Essentially, we want our hearts to have an attitude of worship towards God. The primary way of worship is through obedience. There are many commands in Scripture, but all are elaborations on just two: To love God with all your heart and to love your neighbor as yourself (Matthew 22:35-40). True love is inherent in God’s nature, not in man’s (1 John 4:7-8). Therefore, we must rely on God’s Spirit in us to obey Him (John 17:26; Romans 5:5). True love offers itself for service (John 15:13; 1 Corinthians 13:1-8). This is true worship from the heart (Romans 12:1-2).

The up and down arrows represent our relationship with God. The down arrow is how God primarily communicates to us: The Bible. The up arrow is our communication to God: Prayer. Both synergize with our hearts at the center. If anyone of these areas is lacking, it will affect the others.

The Bible is crucial to discipleship. Both Old and New Testaments are the very Words of God, breathed out by His Holy Spirit working through human penman. They are inerrant, infallible, and our sole authority faith and practice. It is through Scripture that we will learn who God is and how we should love Him and others (2 Timothy 3:16). Jesus compared Scripture to food (Matthew 4:4). Just like a baby cannot grow without food, we are spiritual newborns that cannot develop without the Bible (1 Peter 2:2). Start reading the entire Bible, but begin with the books of John, Genesis, and Romans.

Without prayer, it is impossible to be a fruitful disciple. It both helps us keep our hearts pure (Matthew 26:41) and requires a pure heart (1 John 3:22-23; Psalm 66:18). Just like a dad wouldn’t give his hungry son a rock instead of bread (Luke 11:9-13), our Heavenly Father will withhold no good thing from us if, in Jesus’ name, we persistently ask in faith according to His will (Matthew 21:22; 1 John 5:14-15). This makes the praying life a peaceful life (Philippians 4:6-7).

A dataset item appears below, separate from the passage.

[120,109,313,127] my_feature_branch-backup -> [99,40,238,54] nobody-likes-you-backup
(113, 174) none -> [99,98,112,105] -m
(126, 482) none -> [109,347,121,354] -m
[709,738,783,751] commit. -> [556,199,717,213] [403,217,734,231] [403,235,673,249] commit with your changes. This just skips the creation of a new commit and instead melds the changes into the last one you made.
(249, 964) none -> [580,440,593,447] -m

The right and left arrows represent our relationships with others. To the right is other Christians and to the left is the unbelieving world. Again, our heart is at the center of it all. For example, if we do not walk in love to our neighbor, our heart is impure and this affects our relationship with God. If our prayer life is lacking, our heart will be left undefended and this will inevitably hurt our service to others.

To the right are our brothers and sisters, that is, other born-again believers. The Bible calls us collectively “the Body of Christ” (Romans 12:5). Each of us has been given certain giftings by the Holy Spirit that equip us to help and be helped by one another (1 Corinthians 12; Ephesians 4:11-12). Therefore, it is of utmost importance that believers connect to a local church (Hebrews 10:25). It is here that we can be baptized, partake in the Lord’s supper, be taught the Word of God, be sharpened as others hold us accountable, and will be able to give and serve as well.

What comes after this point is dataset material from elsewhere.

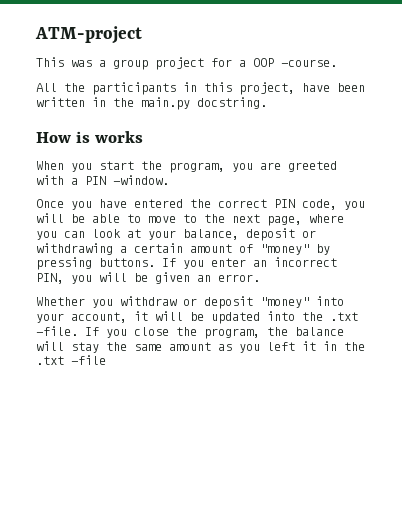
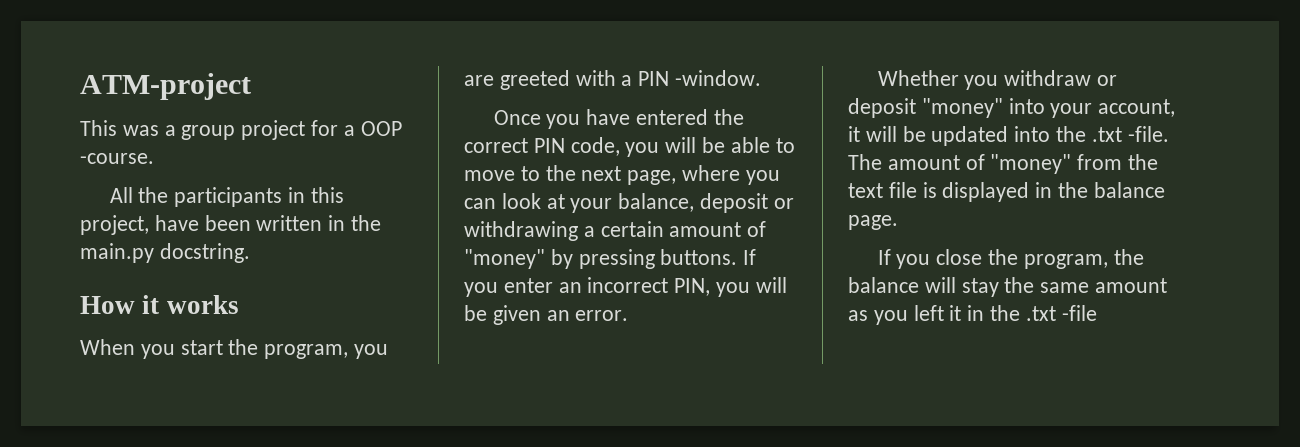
[75,131,90,143] is -> [142,295,160,314] it
(78, 331) none -> [848,154,1159,174] [848,182,1165,202] [848,215,898,230] The amount of "money" from the text file is displayed in the balance page. //

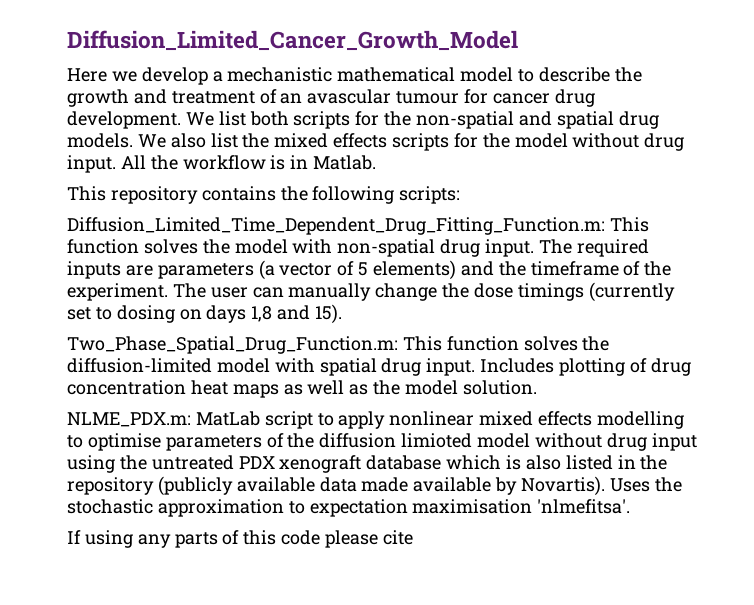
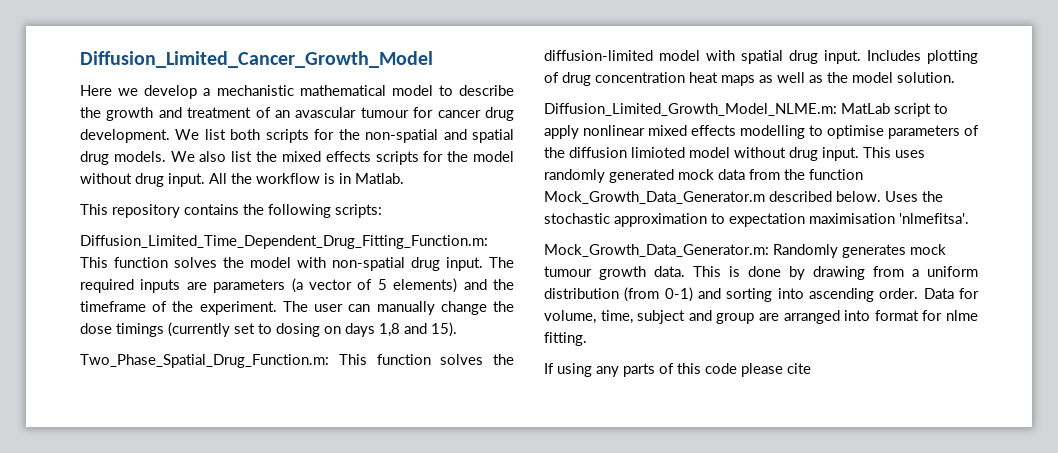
[67,412,191,427] NLME_PDX.m: -> [544,103,837,116] Diffusion_Limited_Growth_Model_NLME.m:
[651,433,697,451] [67,455,668,473] [67,476,606,496] input using the untreated PDX xenograft database which is also listed in the repository (publicly available data made available by Novartis). -> [822,147,925,161] [544,169,863,183] [544,191,881,204] input. This uses randomly generated mock data from the function Mock_Growth_Data_Generator.m described below.
(631, 506) none -> [544,244,946,258] [544,266,978,280] [544,287,979,302] [544,310,978,324] [544,332,587,346] // Mock_Growth_Data_Generator.m: Randomly generates mock tumour growth data. This is done by drawing from a uniform distribution (from 0-1) and sorting into ascending order. Data for volume, time, subject and group are arranged into format for nlme fitting.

To the left is our outreach to the lost world. This is how we continue Jesus’ mission on earth until He returns (John 20:21; Acts 1:8-11; 2 Corinthians 5:18-19). If we fail to do this, we are as useless as salt without saltiness of a candle under a bucket (Matthew 5:13-16). In outreach, our biggest priority is the Great Commission, that is evangelism and discipling others (Mark 16:15; Matthew 28:18-20).